Dear Diabetes: Is diabetes different for women than it is for men?
The answer, it turns out, is yes, in many ways – it comes down to hormones.
For many women with type 1 or type 2 diabetes, managing blood glucose levels may be more difficult in the week or so leading up to menstruation. That’s because the same hormones that are responsible for regulating the menstrual cycle – progesterone and estrogen – may also increase insulin resistance. In the days following ovulation, levels of both hormones usually rise, which may add additional challenges of high blood sugar to whatever other premenstrual symptoms you may be experiencing (I’m looking at you, chocolate bar). Then, once you begin to menstruate and levels of those hormones drop, your blood sugar may drop as well. This may happen quickly, so it’s important to test frequently to avoid potential lows.

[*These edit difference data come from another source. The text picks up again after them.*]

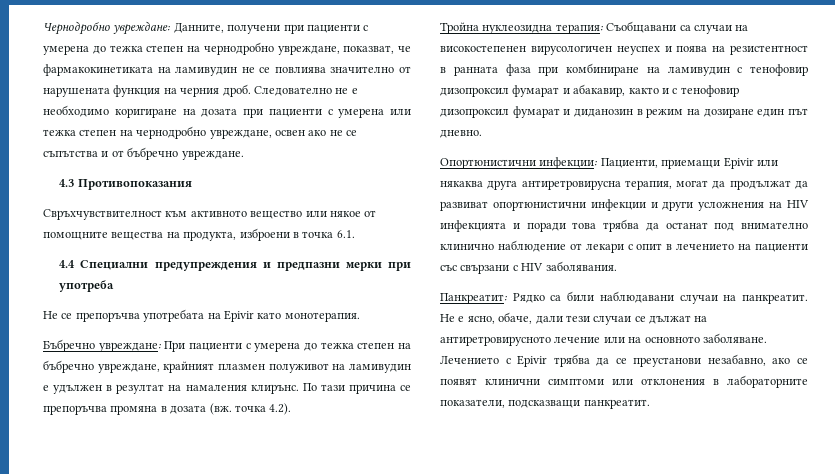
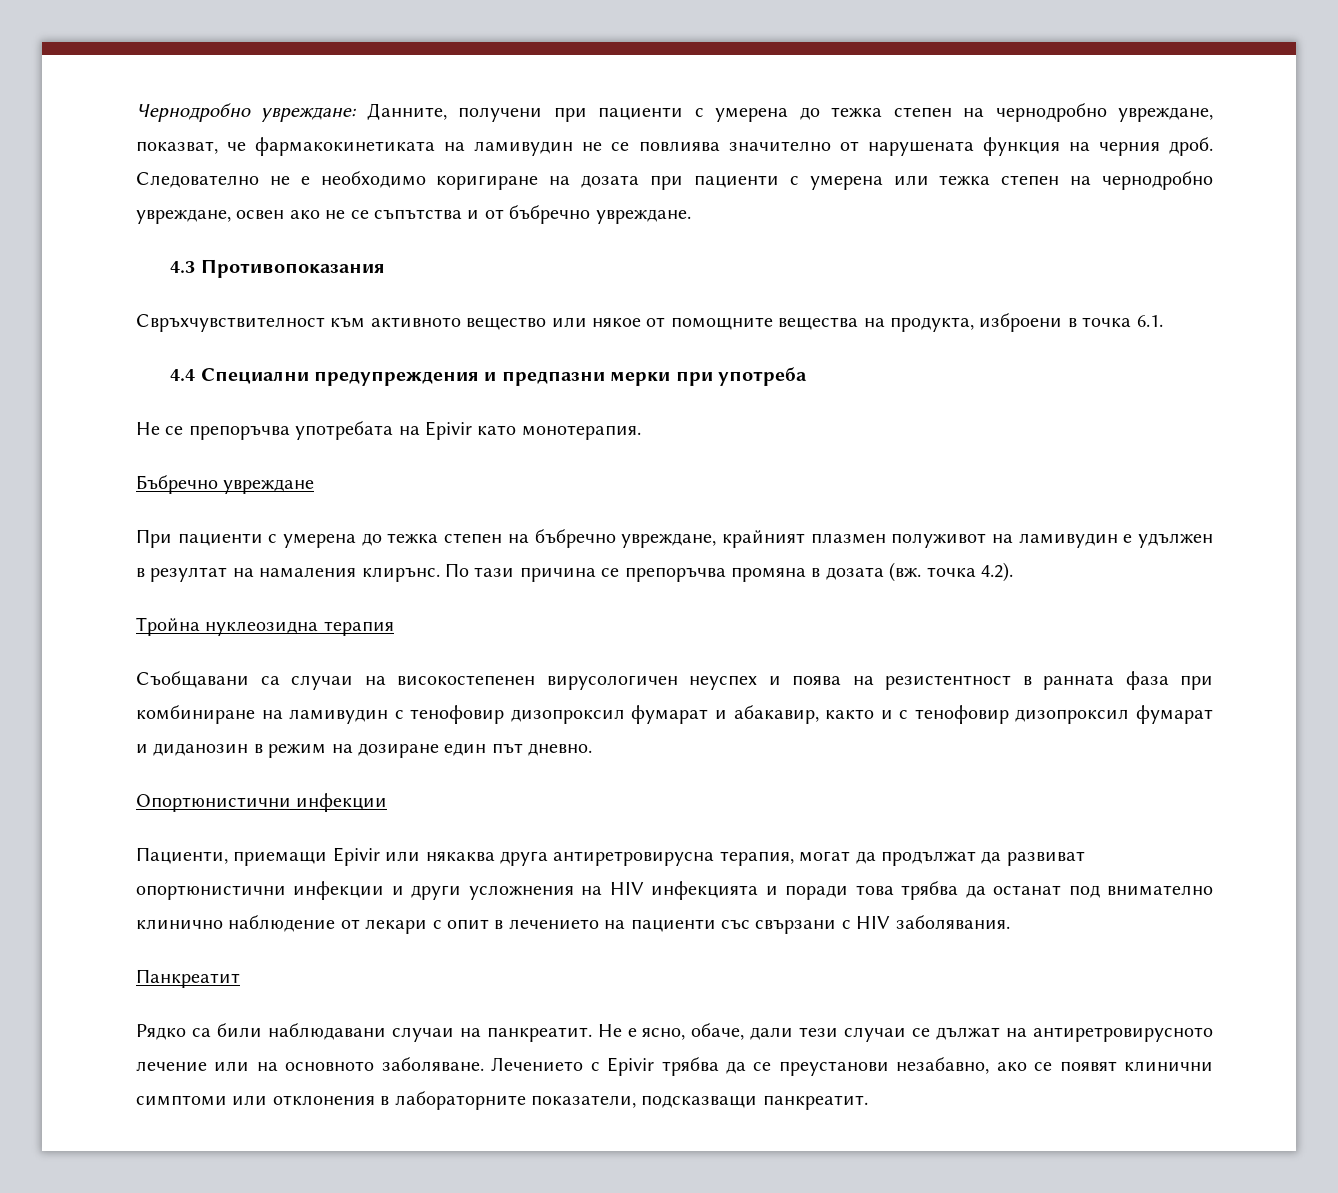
- Бъбречно увреждане: При пациенти с умерена до тежка степен на бъбречно увреждане, крайният плазмен полуживот на ламивудин е удължен в резултат на намаления клирънс.
+ Бъбречно увреждане
+ При пациенти с умерена до тежка степен на бъбречно увреждане, крайният плазмен полуживот на ламивудин е удължен в резултат на намаления клирънс.
- Тройна нуклеозидна терапия: Съобщавани са случаи на високостепенен вирусологичен неуспех и поява на резистентност в ранната фаза при комбиниране на ламивудин с тенофовир дизопроксил фумарат и абакавир, както и с тенофовир дизопроксил фумарат и диданозин в режим на дозиране един път дневно.
+ Тройна нуклеозидна терапия
+ Съобщавани са случаи на високостепенен вирусологичен неуспех и поява на резистентност в ранната фаза при комбиниране на ламивудин с тенофовир дизопроксил фумарат и абакавир, както и с тенофовир дизопроксил фумарат и диданозин в режим на дозиране един път дневно.
- Опортюнистични инфекции: Пациенти, приемащи Epivir или някаква друга антиретровирусна терапия, могат да продължат да развиват опортюнистични инфекции и други усложнения на НIV инфекцията и поради това трябва да останат под внимателно клинично наблюдение от лекари с опит в лечението на пациенти със свързани с НIV заболявания.
+ Опортюнистични инфекции
+ Пациенти, приемащи Epivir или някаква друга антиретровирусна терапия, могат да продължат да развиват опортюнистични инфекции и други усложнения на НIV инфекцията и поради това трябва да останат под внимателно клинично наблюдение от лекари с опит в лечението на пациенти със свързани с НIV заболявания.
- Панкреатит: Рядко са били наблюдавани случаи на панкреатит.
+ Панкреатит
+ Рядко са били наблюдавани случаи на панкреатит.

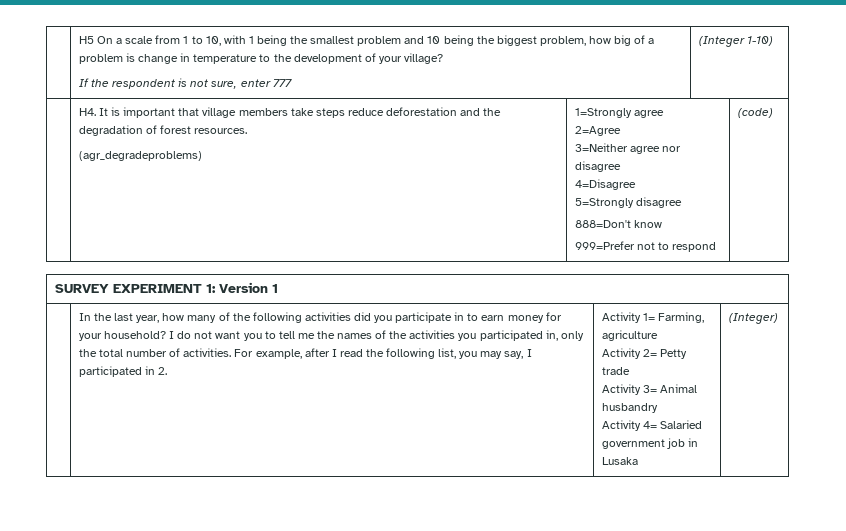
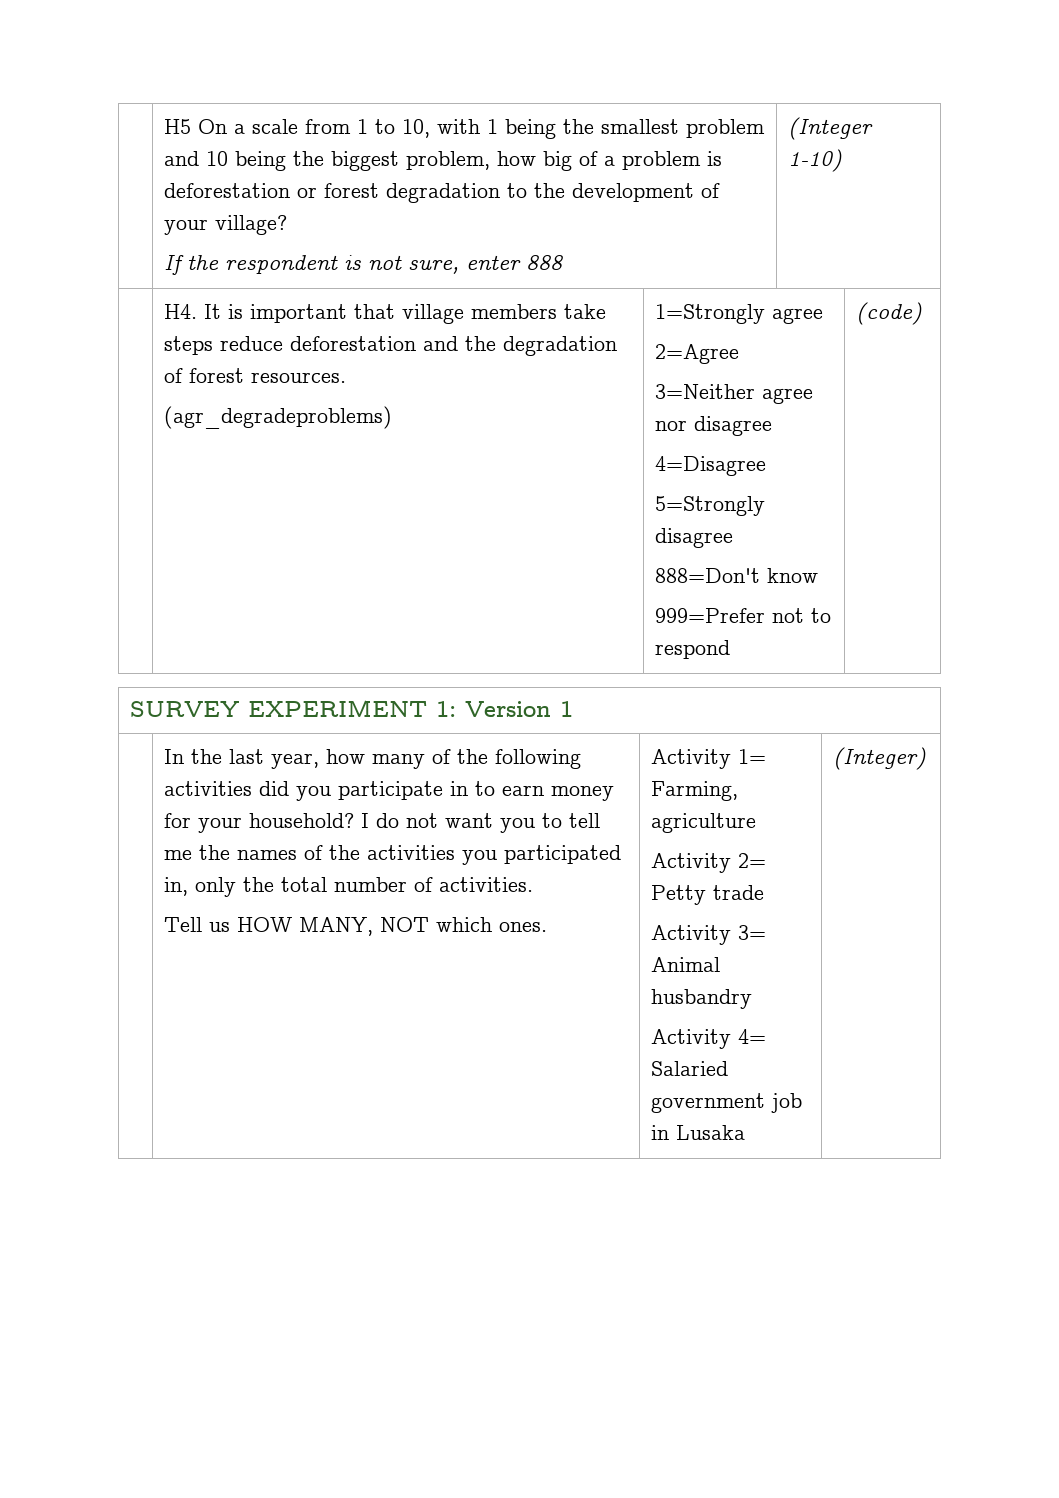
- H5 On a scale from 1 to 10, with 1 being the smallest problem and 10 being the biggest problem, how big of a problem is change in temperature to the development of your village?
+ H5 On a scale from 1 to 10, with 1 being the smallest problem and 10 being the biggest problem, how big of a problem is deforestation or forest degradation to the development of your village?
- If the respondent is not sure, enter 777
+ If the respondent is not sure, enter 888
- I do not want you to tell me the names of the activities you participated in, only the total number of activities. For example, after I read the following list, you may say, I participated in 2.
+ I do not want you to tell me the names of the activities you participated in, only the total number of activities.
+ Tell us HOW MANY, NOT which ones.

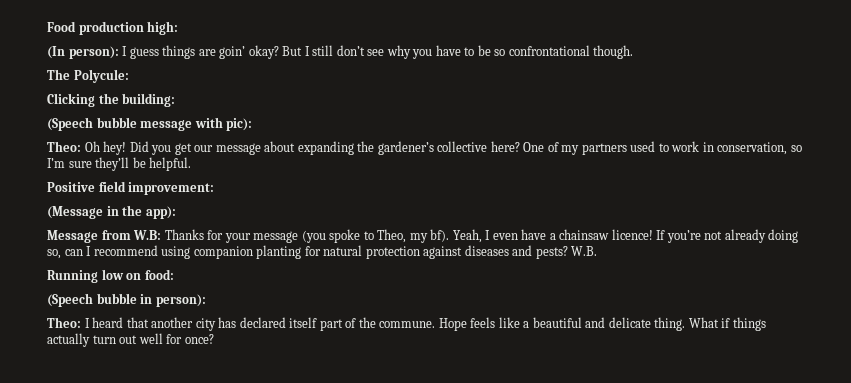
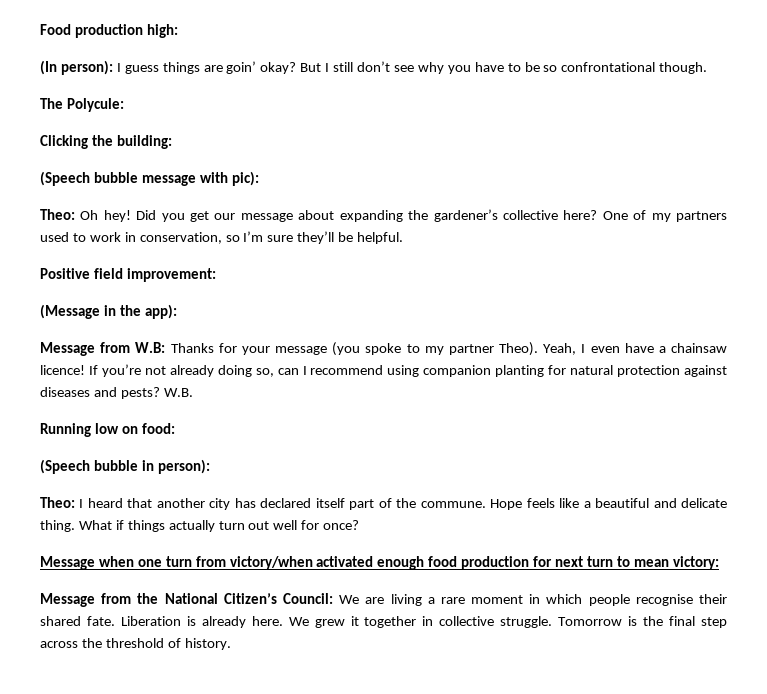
- Message from W.B: Thanks for your message (you spoke to Theo, my bf).
+ Message from W.B: Thanks for your message (you spoke to my partner Theo).
+ Message when one turn from victory/when activated enough food production for next turn to mean victory:
+ Message from the National Citizen’s Council: We are living a rare moment in which people recognise their shared fate. Liberation is already here. We grew it together in collective struggle. Tomorrow is the final step across the threshold of history.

In addition, menopause and the years leading up to it – called perimenopause – may also affect your diabetes care. The reasons are similar: as your body transitions to a post-menstrual phase of life, your hormone levels fluctuate, which may cause unpredictable responses to insulin and other medications and, in turn, may lead to high or low blood sugar. Menopause also brings additional challenges, like weight gain – which may alter your medication requirements – and greater susceptibility to urinary tract and yeast infections. Also, some of the symptoms of menopause, like night sweats, short term memory lapses, and mood swings can be confused with those of low blood sugar, making it especially important to test your blood glucose frequently.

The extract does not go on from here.